Ne faut-il pas changer son fusil d'épaule?

« Jamais les jeunes qui se sentent si libres n’ont été aussi manipulés et pour tout dire exploités. »

Jean-Marie Pelt

 

Aujourd’hui certains jeunes reprochent à leurs parents de ne pas avoir été armés pour la vie, d'avoir fait d'eux des assistés ne serait-il pas temps de faire confiance aux jeunes, de leur dire qu'ils sont capables de maîtrise de soi, d'apprendre le respect, à devenir autonome, ne serait-il pas temps de donner des limites, un sens à la vie, ne serait-il pas temps de refuser la pensée consensuelle, la morale réduite à l'hygiénisme?

 

Nous faisons nôtres les pensées exprimées part le psychiatre T. Anatrella.[1] "Sans une éducation morale et spirituelle nécessaire pour acquérir une autonomie, sans les savoirs et la capacité de raisonnement pour structurer son intelligence, l'adolescent fera un consommateur parfait. Parviendra-t-il pour autant à devenir un être libre? ".1

« Au moment de l'adolescence, on veut savoir si on est capable de plaire à quelqu'un, mais aussi de concevoir des enfants. C'est en intégrant ce pouvoir qu'on accède à la maturité sexuelle. A partir du moment où on dit aux jeunes: "Attention, un enfant, c'est dangereux, c'est un risque", on leur tient un discours de négation et de mort sur une partie de leur sexualité.

J'ai reçu il y a peu une fille de dix-huit ans, enceinte, avec sa mère. Celle-ci voulait la faire avorter. Sa fille lui a dit: «Si tu m'obliges à avorter, tu me tues ».

Pour cette raison, les jeunes ont du mal à entendre ce discours, qui nie cette dimension procréatrice qui est en train de se mettre en place dans leur psychologie. Il représente l'enfant comme un danger dont il faut se prémunir techniquement, au lieu d'en appeler à la responsabilité des comportements. Plus l'enfant est ainsi exclu, nié, et plus l'irresponsabilité sexuelle est encouragée.

Au lieu de se rabattre sur des politiques d'urgence, superficielles et uniquement sanitaires, il faudrait en appeler à la responsabilité sexuelle. Et oser dire aux adolescents: "Vous n'êtes pas à l'âge où l'on commence à avoir des relations sexuelles. C'est une responsabilité que vous exercerez plus tard. En attendant, construisez-vous".
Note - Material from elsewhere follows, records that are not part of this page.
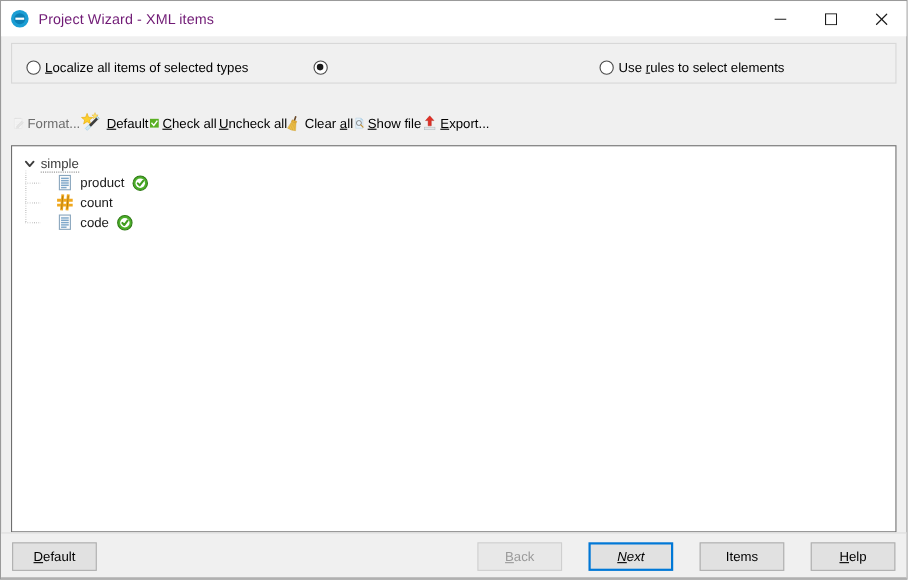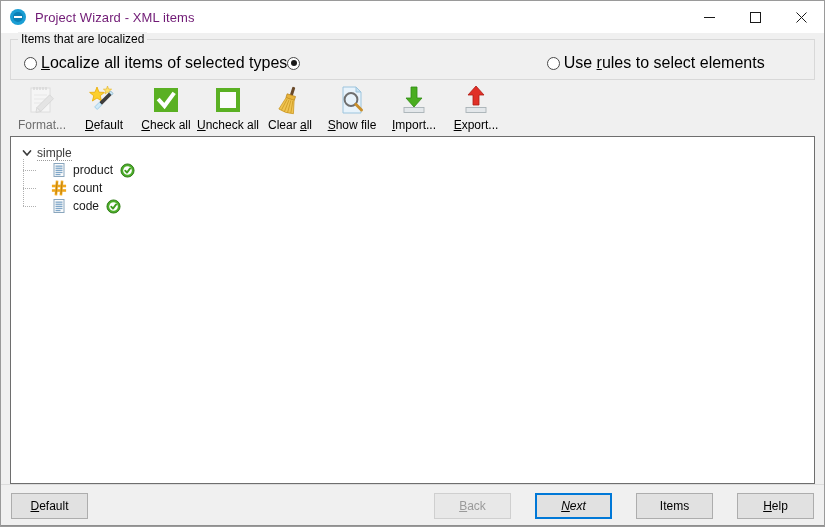--- a/index.html
+++ b/index.html
@@ -77,30 +77,30 @@
   .radio-item.r3{width:265px;}
   .radio-dot{
     width:13px;height:13px;flex:0 0 13px;border-radius:50%;
     border:1px solid #4a4a4a;background:#fff;
     box-sizing:border-box;position:relative;
   }
   .radio-dot.on::after{
     content:"";position:absolute;left:2.5px;top:2.5px;
     width:6px;height:6px;border-radius:50%;background:#1a1a1a;
   }
-  .rlabel{font-size:16px;}
+  .rlabel{font-size:12px;}
   .u{text-decoration:underline;text-underline-offset:1px;}
 
   
   .toolbar{
     flex:0 0 auto;display:flex;align-items:flex-end;
     padding:6px 0 0 10px;height:52px;box-sizing:border-box;
   }
   .tbtn{
-    width:62px;display:flex;flex-direction:column;align-items:center;
+    width:62px;display:flex;flex-direction:row;align-items:center;
     gap:2px;cursor:default;background:transparent;border:0;padding:0;
     font-family:inherit;
   }
   .tbtn .ico{width:32px;height:32px;display:block;}
   .tbtn .tlabel{font-size:12px;color:#000;white-space:nowrap;}
   .tbtn.disabled .tlabel{color:#6d6d6d;}
   .tbtn.disabled .ico{opacity:.45;}
 
   
   .treewrap{flex:1 1 auto;padding:4px 9px 0 9px;min-height:0;display:flex;}
@@ -186,21 +186,20 @@
         <svg width="11" height="11" viewBox="0 0 11 11">
           <line x1="0.5" y1="0.5" x2="10.5" y2="10.5" stroke="#1a1a1a" stroke-width="1"></line>
           <line x1="10.5" y1="0.5" x2="0.5" y2="10.5" stroke="#1a1a1a" stroke-width="1"></line>
         </svg>
       </button>
     </div>
   </div>
 
   <div class="groupwrap">
     <div class="groupbox">
-      <div class="group-legend">Items that are localized</div>
       <div class="radio-row">
 
         <label class="radio-item r1">
           <span class="radio-dot"></span>
           <span class="rlabel"><span class="u">L</span>ocalize all items of selected types</span>
         </label>
 
         <label class="radio-item r2">
           <span class="radio-dot on"></span>
         </label>
@@ -288,27 +287,20 @@
     <button class="tbtn">
       <svg class="ico" viewBox="0 0 32 32">
         <path d="M7 3 H20 L25 8 V29 H7 Z" fill="#e8f3fb" stroke="#9cc4dd" stroke-width="1"></path>
         <path d="M20 3 L20 8 L25 8 Z" fill="#c6e0f0" stroke="#9cc4dd" stroke-width="1"></path>
         <circle cx="15" cy="15.5" r="6.4" fill="none" stroke="#6f6f6f" stroke-width="2"></circle>
         <line x1="19.8" y1="20.3" x2="25.5" y2="26" stroke="#c98f2c" stroke-width="3" stroke-linecap="round"></line>
       </svg>
       <span class="tlabel"><span class="u">S</span>how file</span>
     </button>
 
-    <button class="tbtn">
-      <svg class="ico" viewBox="0 0 32 32">
-        <polygon points="13,3 19,3 19,14 24,14 16,23 8,14 13,14" fill="#49ad1f" stroke="#2f8a12" stroke-width="0.8"></polygon>
-        <rect x="6" y="23.5" width="20" height="5" fill="#e3e7ea" stroke="#a8b1b6" stroke-width="0.9"></rect>
-      </svg>
-      <span class="tlabel"><span class="u">I</span>mport...</span>
-    </button>
 
     <button class="tbtn">
       <svg class="ico" viewBox="0 0 32 32">
         <polygon points="16,2 24,11 19,11 19,21 13,21 13,11 8,11" fill="#e03027" stroke="#ae1c14" stroke-width="0.8"></polygon>
         <rect x="6" y="23.5" width="20" height="5" fill="#e3e7ea" stroke="#a8b1b6" stroke-width="0.9"></rect>
       </svg>
       <span class="tlabel"><span class="u">E</span>xport...</span>
     </button>
 
   </div>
Cela les libérerait, car le conformisme sexuel ambiant qui prétend qu'il faut avoir des relations sexuelles à partir de quatorze ans si on ne veut pas passer pour un pauvre type est extrêmement puissant.

Il faudrait être bien conscient que les actes sexuels à l'adolescence ne permettent pas la structuration de la personnalité. L'adolescence est le moment où s'éveille et se développe la puissance sexuelle plus qu'elle n'a à s'exprimer en tant que telle. Quand elle s'exprime, elle s'exprime dans un climat d'émoi sexuel mais pas de relation amoureuse. L'adolescent peut éprouver des sentiments forts, mais n'a pas encore le sens de l'amour comme engagement vis-à-vis de l'autre.

La société a tort de valoriser ces relations précoces, qui télescopent des périodes d'identification, des périodes de maturation affective et sexuelle. Les personnes en subiront les conséquences une fois adultes: les relations affectives et sexuelles entre hommes et femmes seront plus compliquées. C'est l'une des raisons de la multiplication des divorces.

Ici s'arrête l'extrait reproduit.